- **Directions**:
Wherever the string "starting" appears in the listing, copy that line.

- **Records for the task**:

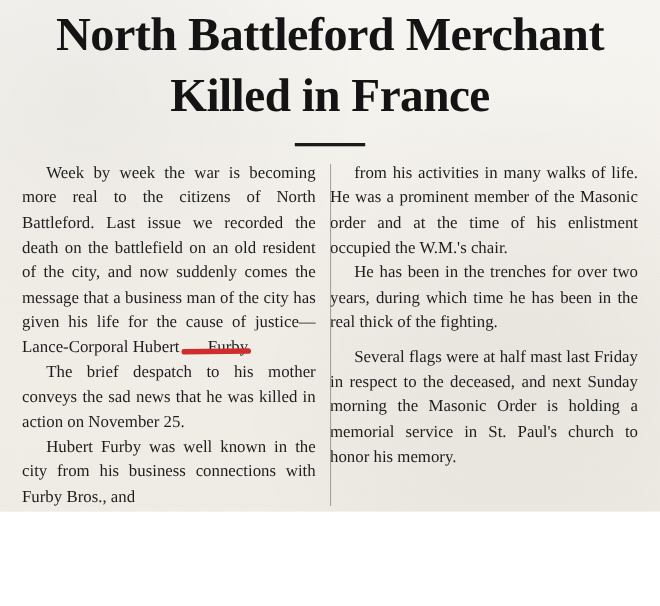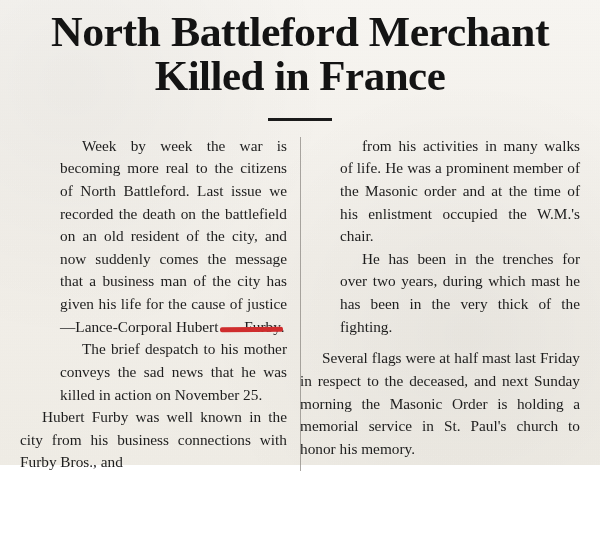--- a/index.html
+++ b/index.html
@@ -52,7 +52,7 @@
     font-size: 43px;
     display: block;
     white-space: nowrap;
-    margin-top: 0;
+    margin-top: 12px;
   }
   .rule-wrap {
     display: flex;

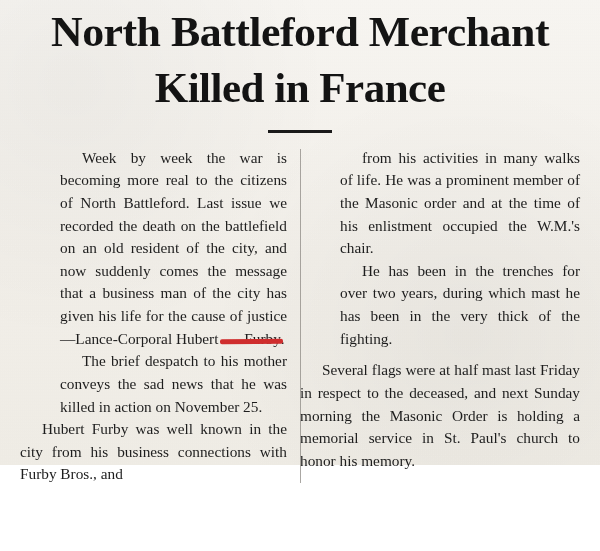--- a/index.html
+++ b/index.html
@@ -100,7 +100,6 @@
   }
   .para.tight {
     margin-bottom: 0;
-    margin-left: 40px;
   }
   .para.spaced {
     margin-top: 9px;

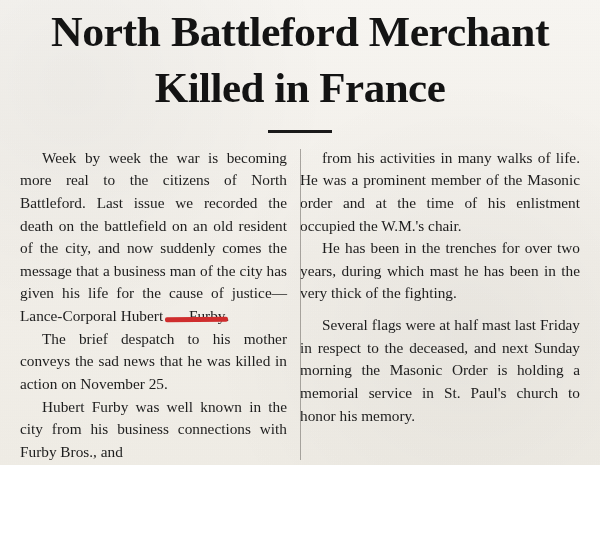--- a/index.html
+++ b/index.html
@@ -146,7 +146,7 @@
 
     <div class="col right">
       <p class="para tight">from his activities in many walks of life. He was a prominent member of the Masonic order and at the time of his enlistment occupied the W.M.'s chair.</p>
-      <p class="para tight">He has been in the trenches for over two years, during which mast he has been in the very thick of the fighting.</p>
+      <p class="para tight">He has been in the trenches for over two years, during which time he has been in the real thick of the fighting.</p>
       <p class="para spaced">Several flags were at half mast last Friday in respect to the deceased, and next Sunday morning the Masonic Order is holding a memorial service in St. Paul's church to honor his memory.</p>
     </div>
   </div>

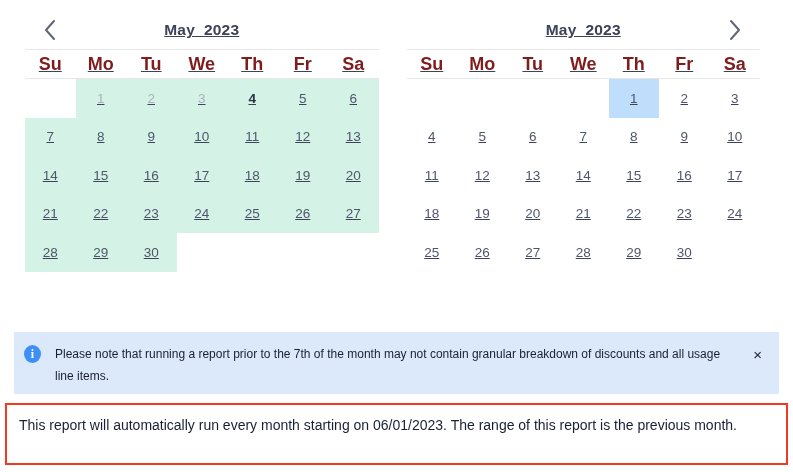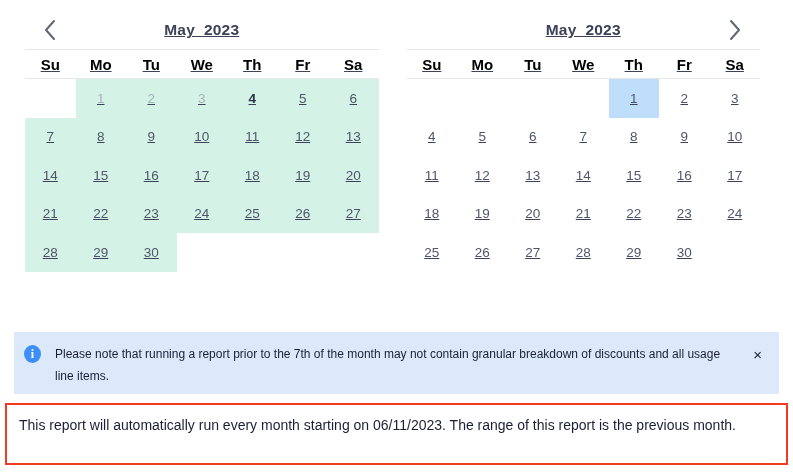--- a/index.html
+++ b/index.html
@@ -70,9 +70,9 @@
     display: flex;
     align-items: center;
     justify-content: center;
-    font-size: 15px;
+    font-size: 18px;
     font-weight: bold;
-    color: #000000;
+    color: #7f1d1d;
   }
 
   .days {

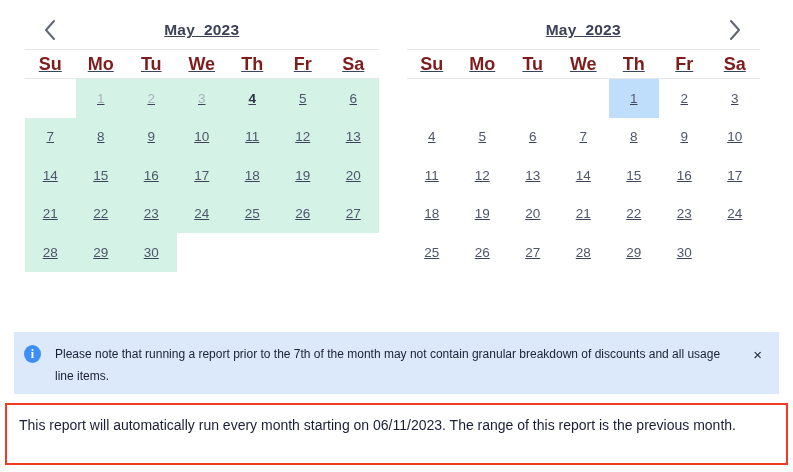--- a/index.html
+++ b/index.html
@@ -288,7 +288,7 @@
 </div>
 
 <div class="schedule-note">
-  <span>This report will automatically run every month starting on 06/11/2023. The range of this report is the previous month.</span>
+  <span>This report will automatically run every month starting on 06/01/2023. The range of this report is the previous month.</span>
 </div>
 
 </body></html>

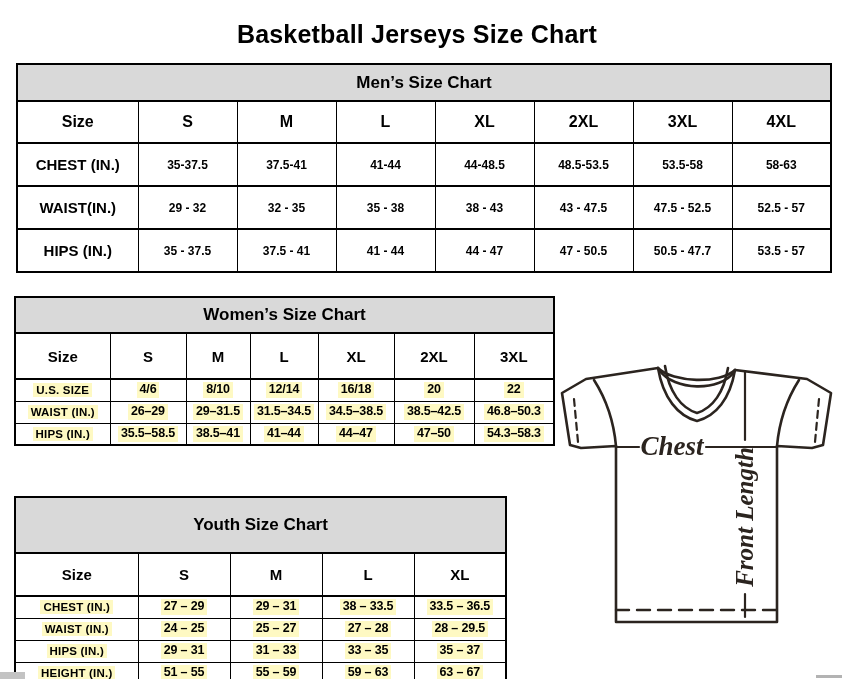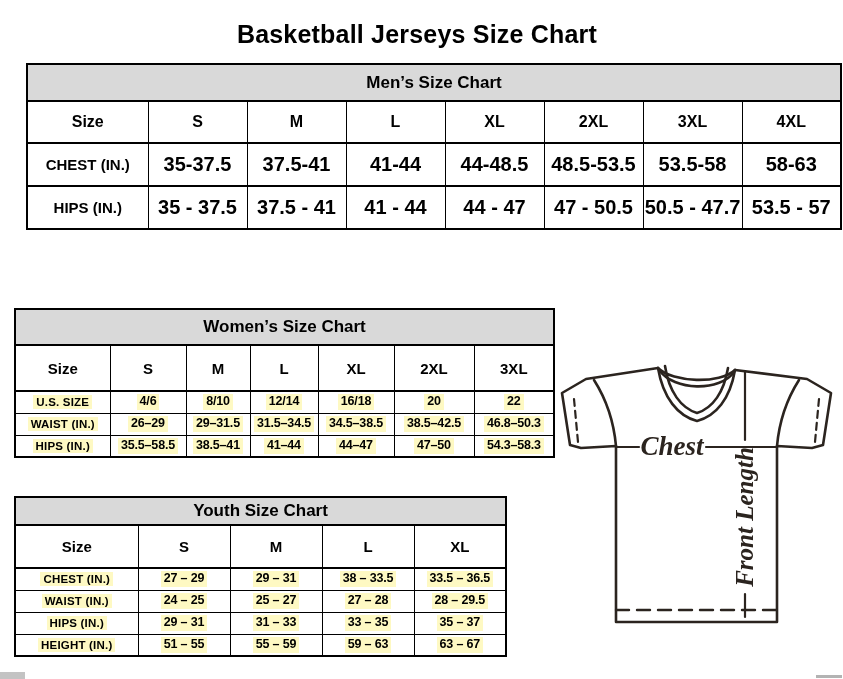--- a/index.html
+++ b/index.html
@@ -41,7 +41,7 @@
 
 <h1 class="page-title">Basketball Jerseys Size Chart</h1>
 
-<table class="sizetable men" style="left:26px;top:63px;width:814px;border-radius:7px;">
+<table class="sizetable men" style="left:16px;top:63px;width:814px;border-radius:7px;">
   <colgroup>
     <col style="width:121px">
       <col style="width:99px">

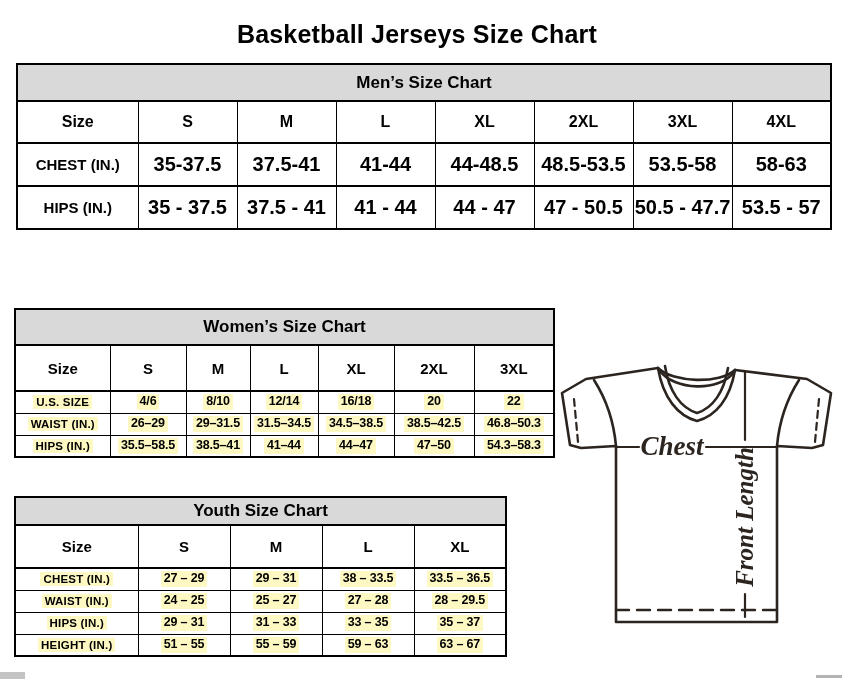--- a/index.html
+++ b/index.html
@@ -25,7 +25,7 @@
   tr.cols td{font-size:15px;border-bottom-width:2px;}
   table.men tr.cols td{font-size:16px;}
   table.men td.rowlabel{font-size:15px;}
-  table.men td.val{font-size:20px;}
+  table.men td.val{font-size:12px;}
   table.women td.rowlabel, table.youth td.rowlabel{font-size:11.5px;letter-spacing:.2px;}
   table.women td.val, table.youth td.val{font-size:12.5px;letter-spacing:-0.2px;margin-top:33px;}
   .hl{background:#fef9c3;padding:0 3px;display:inline-block;line-height:1.25;}

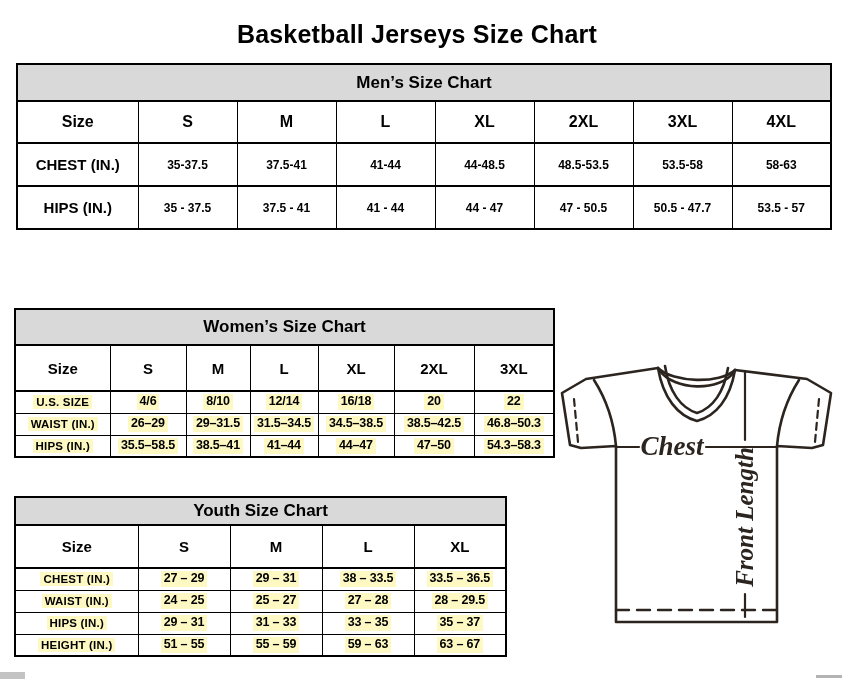--- a/index.html
+++ b/index.html
@@ -77,6 +77,16 @@
       <td class="val">58-63</td>
     </tr>
     <tr class="men-row">
+      <td class="rowlabel">WAIST(IN.)</td>
+      <td class="val">29 - 32</td>
+      <td class="val">32 - 35</td>
+      <td class="val">35 - 38</td>
+      <td class="val">38 - 43</td>
+      <td class="val">43 - 47.5</td>
+      <td class="val">47.5 - 52.5</td>
+      <td class="val">52.5 - 57</td>
+    </tr>
+    <tr class="men-row">
       <td class="rowlabel">HIPS (IN.)</td>
       <td class="val">35 - 37.5</td>
       <td class="val">37.5 - 41</td>

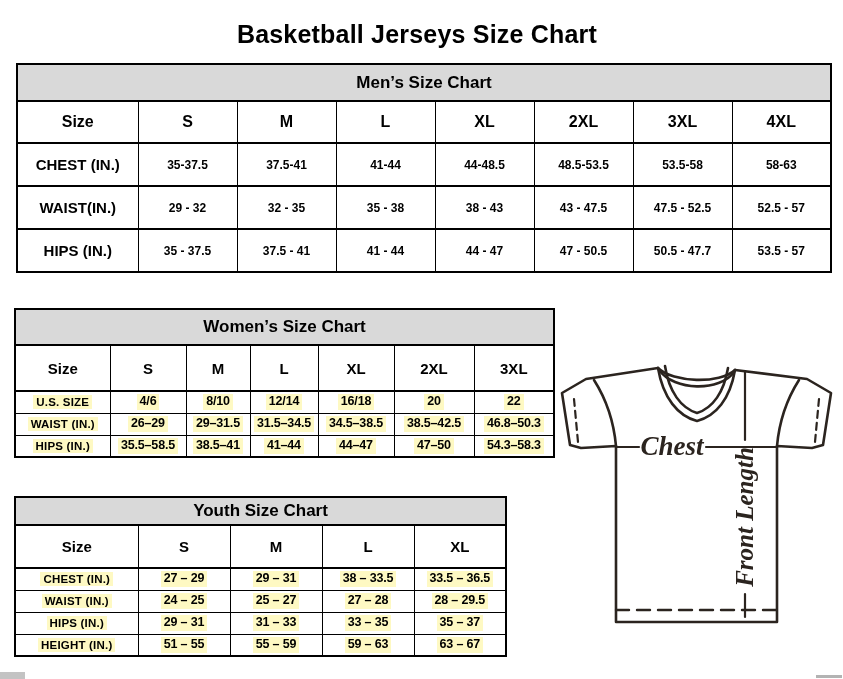--- a/index.html
+++ b/index.html
@@ -99,7 +99,7 @@
   </tbody>
 </table>
 
-<table class="sizetable women" style="left:14px;top:308px;width:539px;">
+<table class="sizetable women" style="left:14px;top:296px;width:539px;">
   <colgroup>
     <col style="width:95px">
       <col style="width:76px">

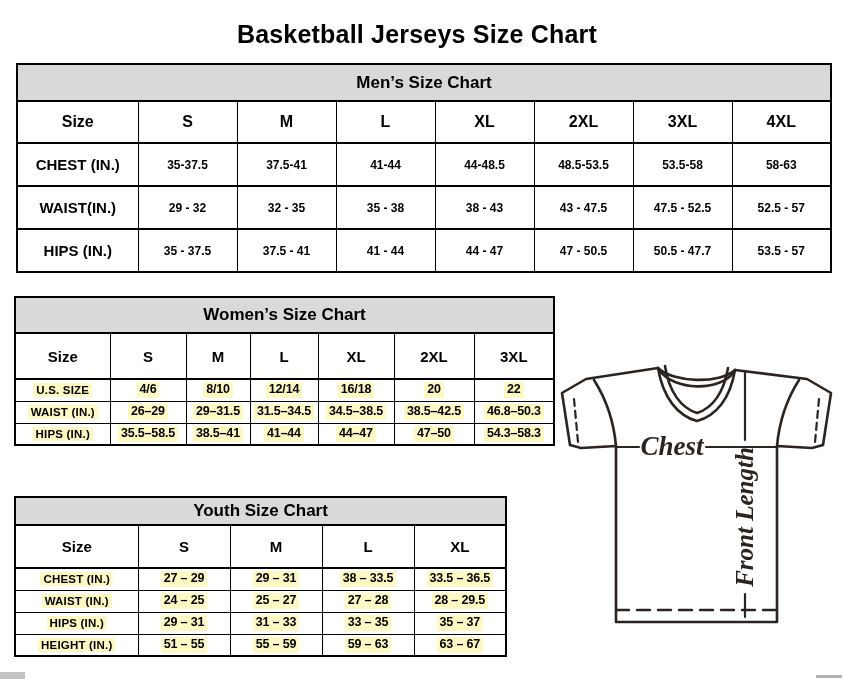--- a/index.html
+++ b/index.html
@@ -31,7 +31,7 @@
   .hl{background:#fef9c3;padding:0 3px;display:inline-block;line-height:1.25;}
   tr.men-band{height:37px;} tr.men-cols{height:42px;} tr.men-row{height:43px;}
   tr.w-band{height:36px;} tr.w-cols{height:46px;} tr.w-row{height:22px;}
-  tr.y-band{height:28px;} tr.y-cols{height:43px;} tr.y-row{height:22px;}
+  tr.y-band{height:56px;} tr.y-cols{height:43px;} tr.y-row{height:22px;}
   .jersey{position:absolute;left:557px;top:358px;width:284px;height:268px;}
   .artifact{position:absolute;background:#c3c3c3;}
   .artifact.right{background:#b3b3b3;}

- **Result**:
-  <span>This report will automatically run every month starting on 06/11/2023. The range of this report is the previous month.</span>
+  <span>This report will automatically run every month starting on 06/01/2023. The range of this report is the previous month.</span>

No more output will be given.